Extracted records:

....

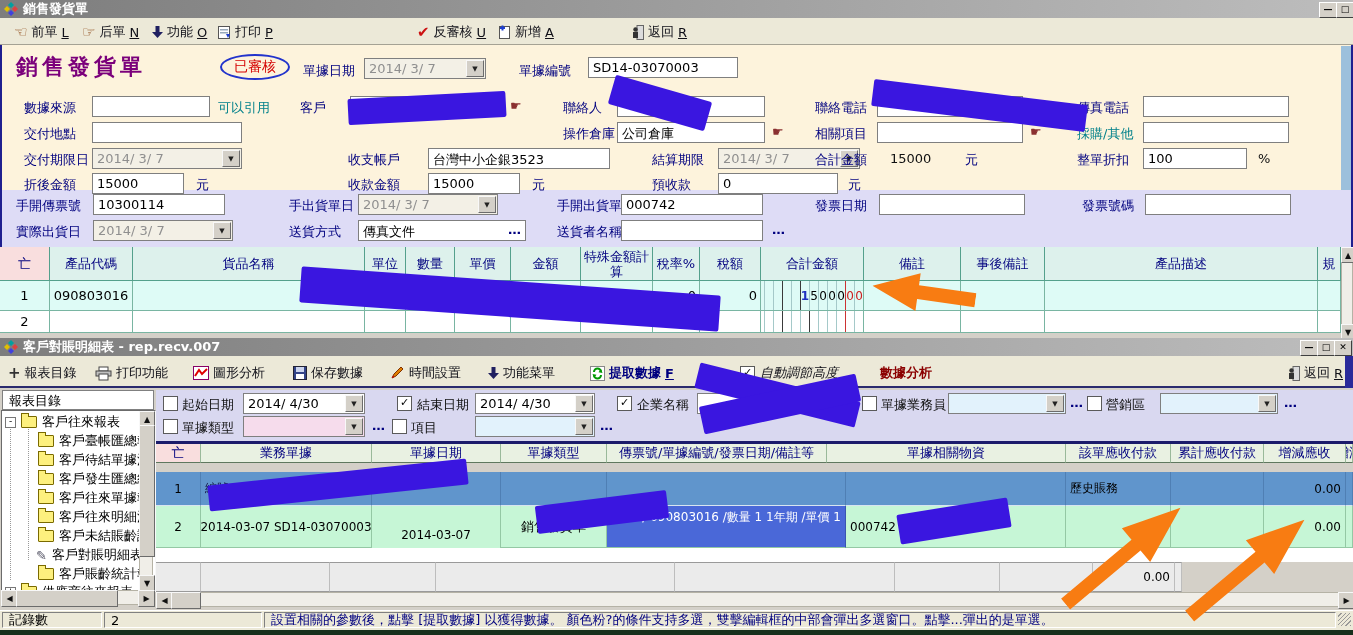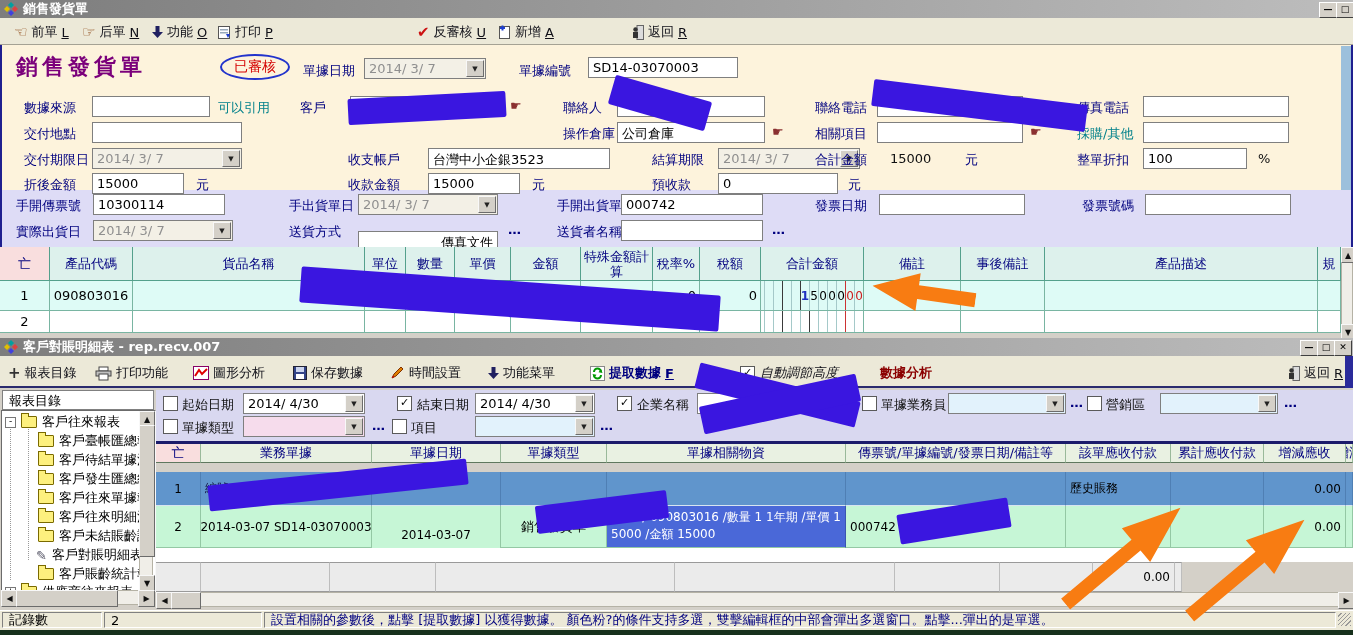"傳真文件" div.inp { text-align: right -> none; top: 231px -> 220px; width: 140px -> 168px }
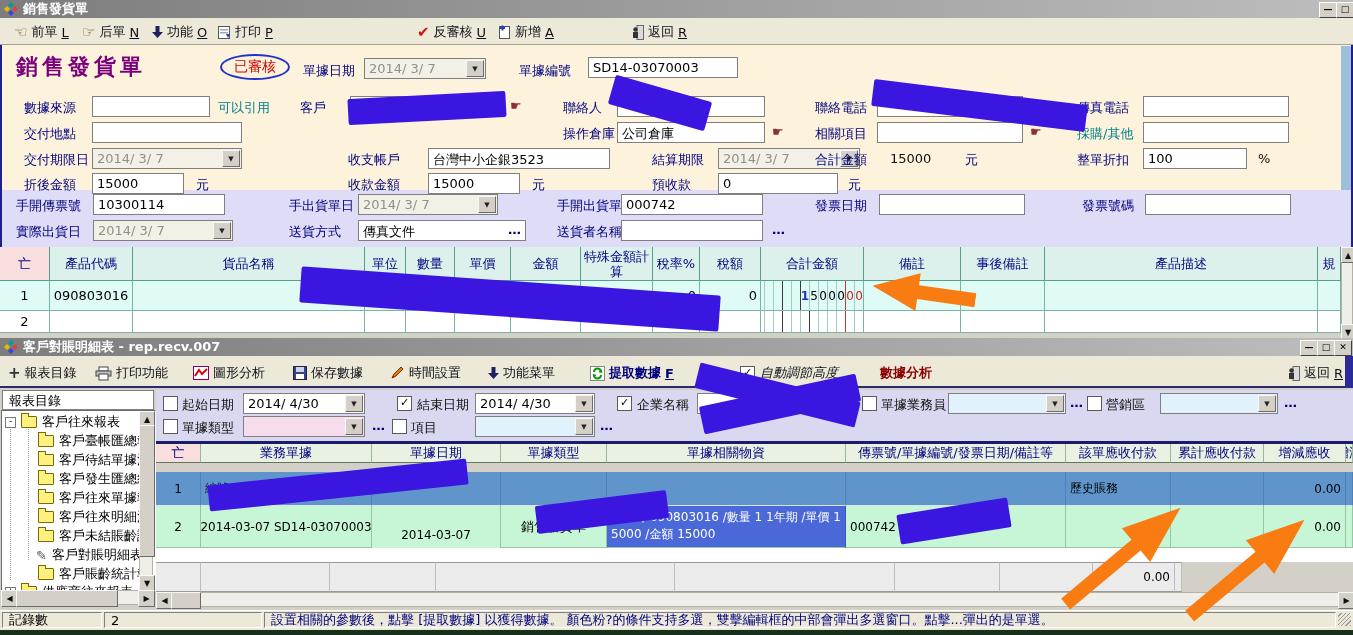"單據相關物資" div.g2c { order: before "傳票號/單據編號/發票日期/備註等" -> after "傳票號/單據編號/發票日期/備註等" }
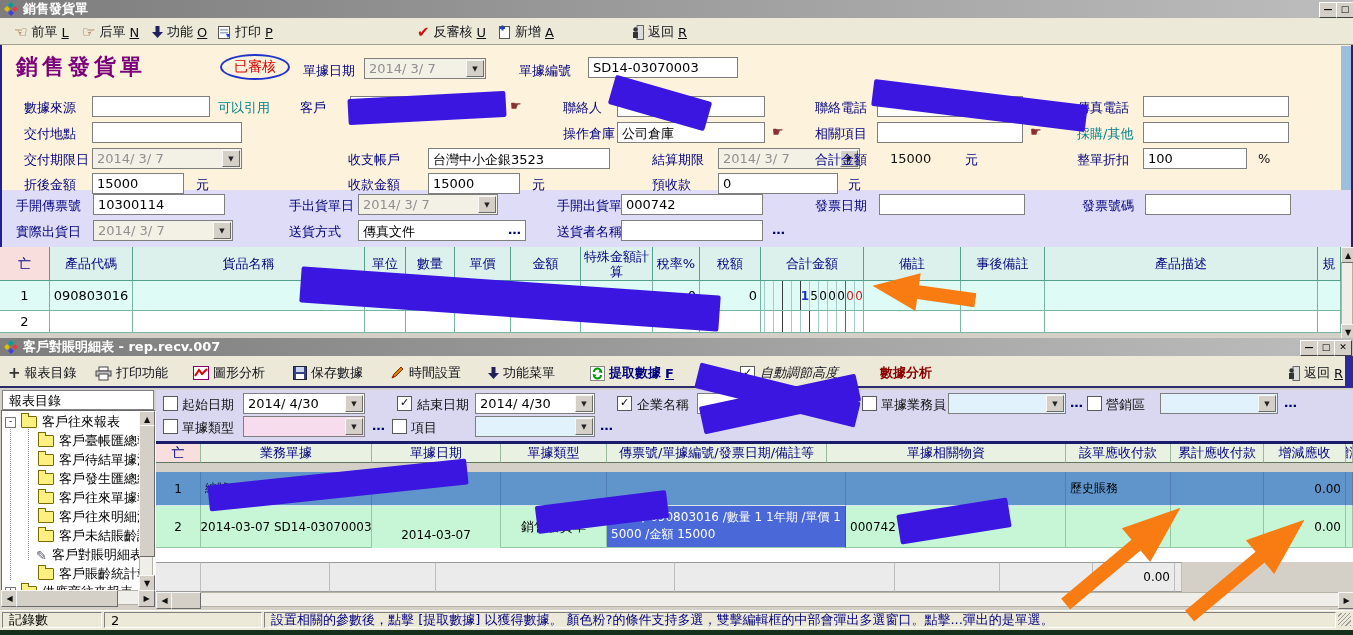"5000 /金額 15000" div { html: <div>5000 /金額 15000</div> -> none }
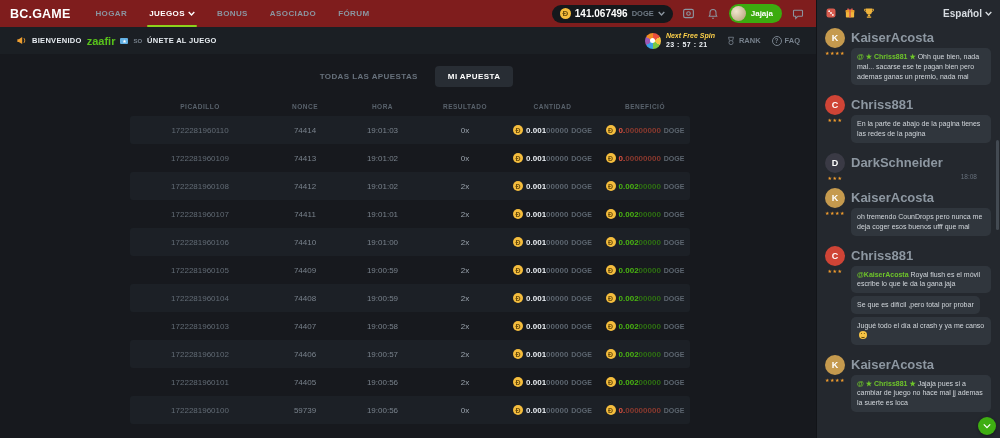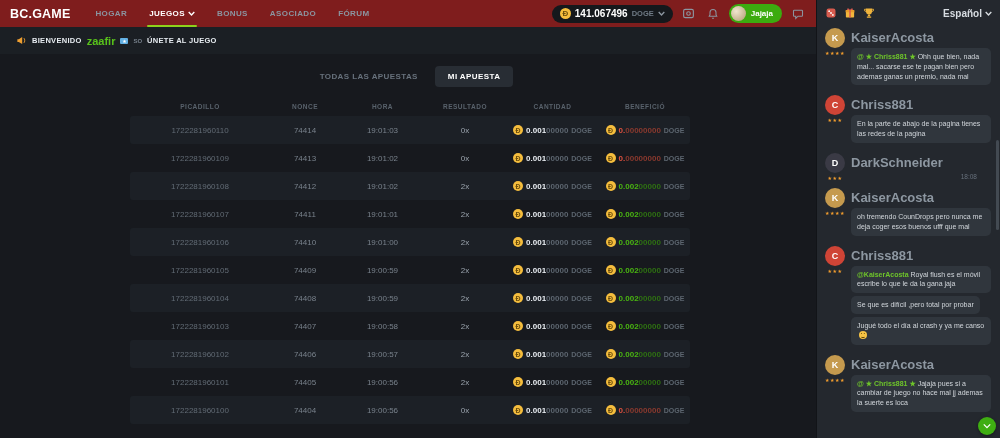"RANK" div.ann-right { html: none -> <div> <div> <span></span> <span> <span>Next Free Spin</span> <span>23 : 57 : 21</span> </span> </div> <div> <svg> <circle></circle> <path></path> </svg> <span>RANK</span> </div> <div> <span></span> <span>FAQ</span> </div> </div> }
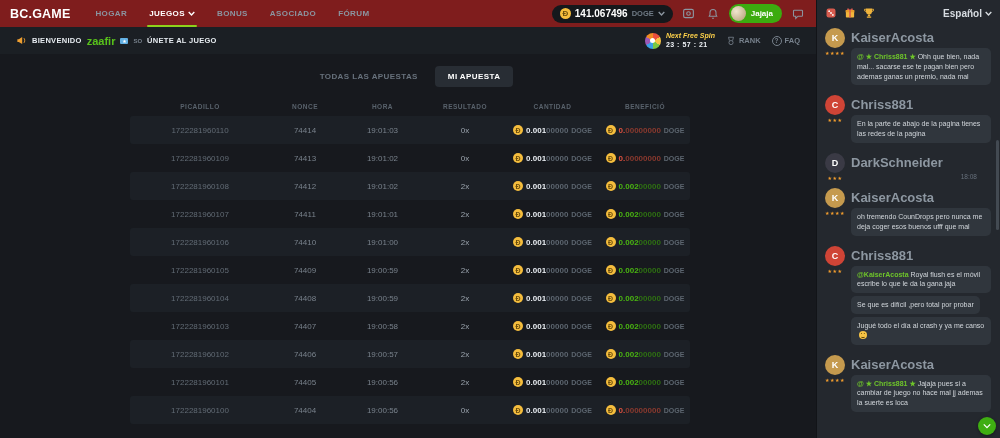"74404" div.td { text: 74404 -> 59739 }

....

— How to complete this task —
Reproduce all of the entries word for word, skipping any pictures they hold.

— The completed task —
"傳真文件" div.inp { text-align: right -> none; top: 231px -> 220px; width: 140px -> 168px }
"單據相關物資" div.g2c { order: before "傳票號/單據編號/發票日期/備註等" -> after "傳票號/單據編號/發票日期/備註等" }
"5000 /金額 15000" div { html: <div>5000 /金額 15000</div> -> none }
"RANK" div.ann-right { html: none -> <div> <div> <span></span> <span> <span>Next Free Spin</span> <span>23 : 57 : 21</span> </span> </div> <div> <svg> <circle></circle> <path></path> </svg> <span>RANK</span> </div> <div> <span></span> <span>FAQ</span> </div> </div> }
"74404" div.td { text: 74404 -> 59739 }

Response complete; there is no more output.